What of archaeology, the subject that triggered her full engagement with the Middle East in the first place? To be sure, all accounts of Bell’s life have listed archaeology among her many accomplishments, but most have never pursued this topic very far, usually failing to describe in any detail the specific kind of archaeological work in which she was engaged, or the impact that her research made in the fields of Byzantine, Islamic and ancient Near Eastern studies. Attention is often paid to the travels that Bell undertook to visit archaeological sites and the written and photographic records she kept of these archaeological journeys. However, little has been done to assess the quality of this work and its significance both in her time and up to the present.
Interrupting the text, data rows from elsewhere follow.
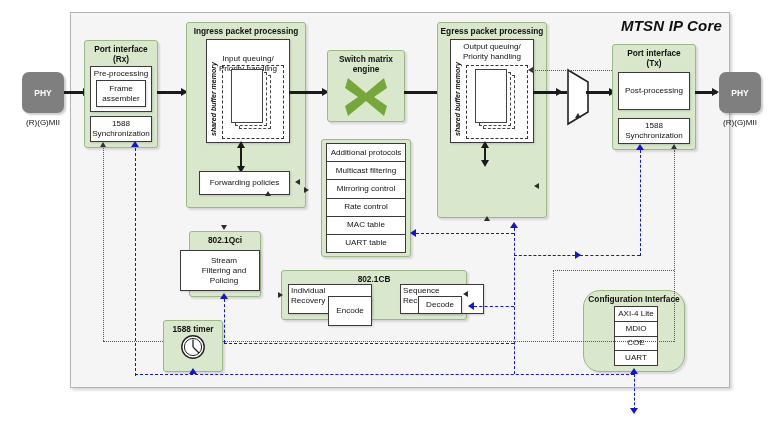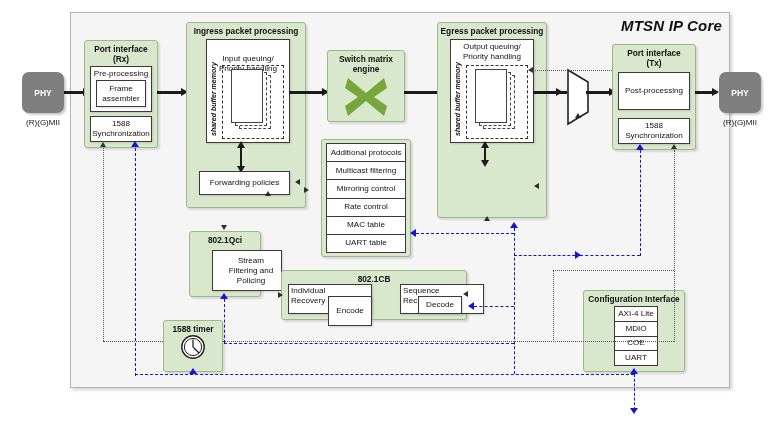--- a/index.html
+++ b/index.html
@@ -203,21 +203,21 @@
   <div class="abs arrow ar-r" style="left:712px;top:88px;"></div>
 
   <div class="abs phy" style="left:719px;top:72px;width:42px;height:41px;">
     <span>PHY</span>
   </div>
   <div class="abs mii" style="left:707px;top:118px;width:66px;">(R)(G)MII</div>
 
   <div class="abs grp" style="left:189px;top:231px;width:72px;height:66px;">
     <div class="grp-title">802.1Qci</div>
   </div>
-  <div class="abs wbox wbox-sh" style="left:212px;top:250px;width:70px;height:41px;white-space:pre-line;padding-left:8px;">Stream
+  <div class="abs wbox wbox-sh" style="left:180px;top:250px;width:80px;height:41px;white-space:pre-line;padding-left:8px;">Stream
 Filtering and
 Policing</div>
   <div class="abs ln-v" style="left:224px;top:208px;height:19px;"></div>
   <div class="abs arrow ar-d-s" style="left:221px;top:225px;"></div>
 
   <div class="abs grp" style="left:281px;top:270px;width:186px;height:50px;">
     <div class="grp-title">802.1CB</div>
   </div>
   <div class="abs wbox wbox-sh" style="left:288px;top:284px;width:84px;height:30px;justify-content:flex-start;align-items:flex-start;padding:1px 0 0 2px;text-align:left;white-space:pre-line;line-height:9.5px;">Individual
 Recovery</div>
@@ -239,21 +239,21 @@
   <div class="abs grp" style="left:163px;top:320px;width:60px;height:52px;">
     <div class="grp-title">1588 timer</div>
   </div>
   <svg class="clock" style="left:180px;top:334px;" width="26" height="26" viewBox="0 0 26 26">
     <circle cx="13" cy="13" r="11.2" fill="#ffffff" stroke="#222" stroke-width="1.4"></circle>
     <circle cx="13" cy="13" r="8.6" fill="none" stroke="#222" stroke-width="1"></circle>
     <line x1="13" y1="13" x2="13" y2="5.5" stroke="#222" stroke-width="1.3"></line>
     <line x1="13" y1="13" x2="19" y2="19" stroke="#222" stroke-width="1.3"></line>
   </svg>
 
-  <div class="abs grp" style="left:583px;top:290px;width:102px;height:82px;">
+  <div class="abs grp" style="left:583px;top:290px;width:102px;height:82px;border-radius:17px;">
     <div class="grp-title">Configuration Interface</div>
   </div>
   <div class="stack" style="left:614px;top:306px;width:44px;height:60px;">
     <div class="wbox">AXI-4 Lite</div>
     <div class="wbox">MDIO</div>
     <div class="wbox">COE</div>
     <div class="wbox">UART</div>
   </div>
 
   <div class="abs bl-v" style="left:634px;top:374px;height:36px;"></div>

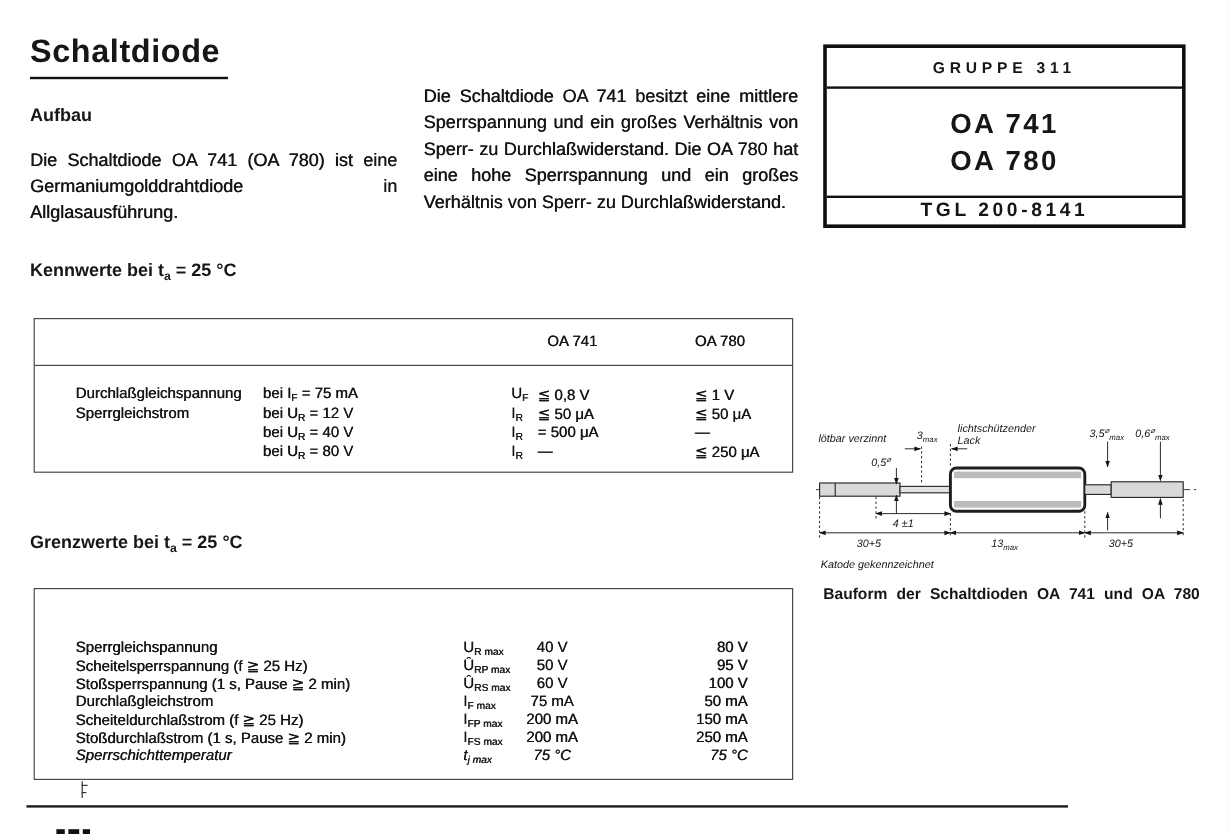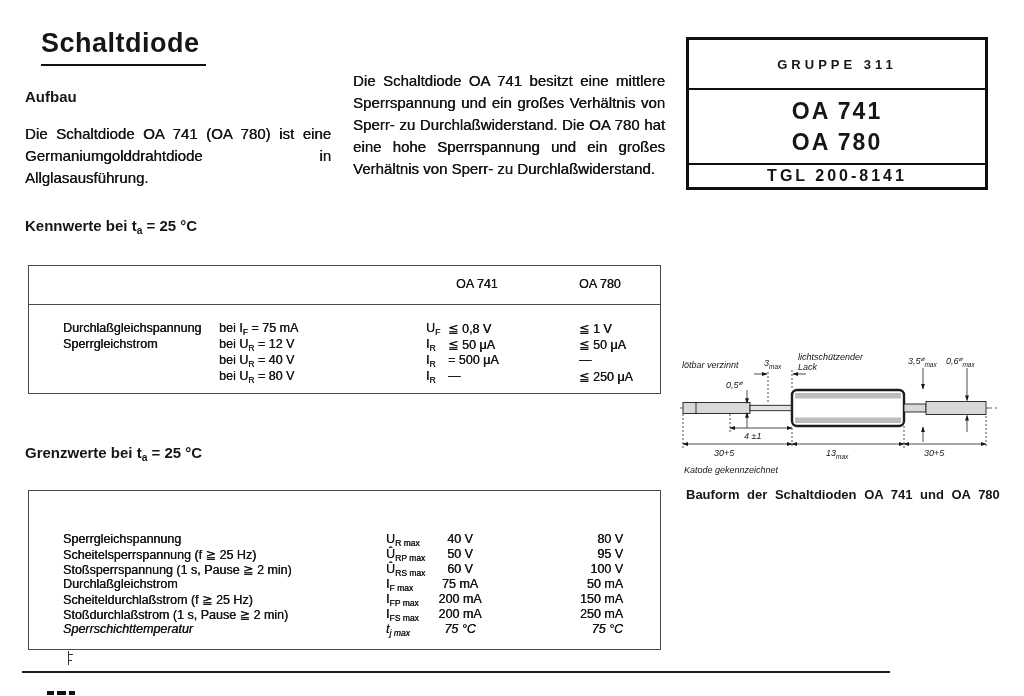--- a/index.html
+++ b/index.html
@@ -2,27 +2,27 @@
 <html><head>
 <meta charset="utf-8">
 <style>
   html,body{margin:0;padding:0;background:#e8e8e8;}
   .page{position:relative;width:1024px;height:696px;background:#ffffff;
         font-family:"Liberation Sans",sans-serif;color:#161616;overflow:hidden;}
   .abs{position:absolute;}
   .semib{text-shadow:0.35px 0 0 currentColor;}
   h1,h2{margin:0;font-weight:bold;}
   .title{font-size:27px;letter-spacing:0.5px;border-bottom:2.5px solid #111;
-         padding:0 6px 5px 0;display:inline-block;margin-left:16px;}
+         padding:0 6px 5px 0;display:inline-block;}
   .sechead{font-size:15px;}
   .para{font-size:15px;line-height:22px;text-align:justify;}
   sub{font-size:0.68em;vertical-align:-0.3em;line-height:0;}
   
   .infobox{border:3px solid #0f0f0f;display:flex;flex-direction:column;text-align:center;}
-  .ib-row1{height:48px;display:flex;align-items:center;justify-content:center;
+  .ib-row1{height:32px;display:flex;align-items:center;justify-content:center;
            font-weight:bold;font-size:13px;letter-spacing:4px;}
   .ib-div{height:2px;background:#0f0f0f;}
   .ib-mid{flex:1;display:flex;flex-direction:column;align-items:center;justify-content:center;
           font-weight:bold;font-size:23px;line-height:31px;letter-spacing:2px;}
   .ib-row3{height:22px;display:flex;align-items:center;justify-content:center;
            font-weight:bold;font-size:16px;letter-spacing:3px;text-align:right;}
   
   .tbox{border:1px solid #4a4a4a;font-size:12.5px;}
   .trow{position:absolute;left:0;width:100%;height:16px;}
   .cell{position:absolute;white-space:nowrap;}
Lacking, in particular, are any serious accounts of Bell’s 1909 and 1911 visits to, and study of, the magnificent Islamic-period castle of Ukhaidir. Not insignificantly, Bell’s work at Ukhaidir resulted in several scholarly publications, including her magisterial 1914 monograph Palace and Mosque at Ukhaidir.4 Nevertheless, Bell’s biographers give short shrift to the site, and if her visit is mentioned at all, they simply prefer to describe her energetic measuring and photographing of the castle, and her clothing: a ‘white cotton shirt, petticoat and long patch-pocketed skirt, black stockings and laced-up shoes, a dark kafeeyah wrapped around her sun helmet’.5 Ukhaidir is sometimes also mentioned in the context of Bell’s disappointment at finding that German archaeologists had also been to the site, and that their report was to appear in print before hers.6 This emphasis on the Germans’ achievement at Bell’s expense has had the regrettable effect of overshadowing her work. The erroneous impression one gets from this superficial treatment of Bell’s research of Ukhaidir (as with the treatment of her other archaeological endeavours) is that she surveyed the ruins and took some good photographs, but her work was that of an interested dilettante.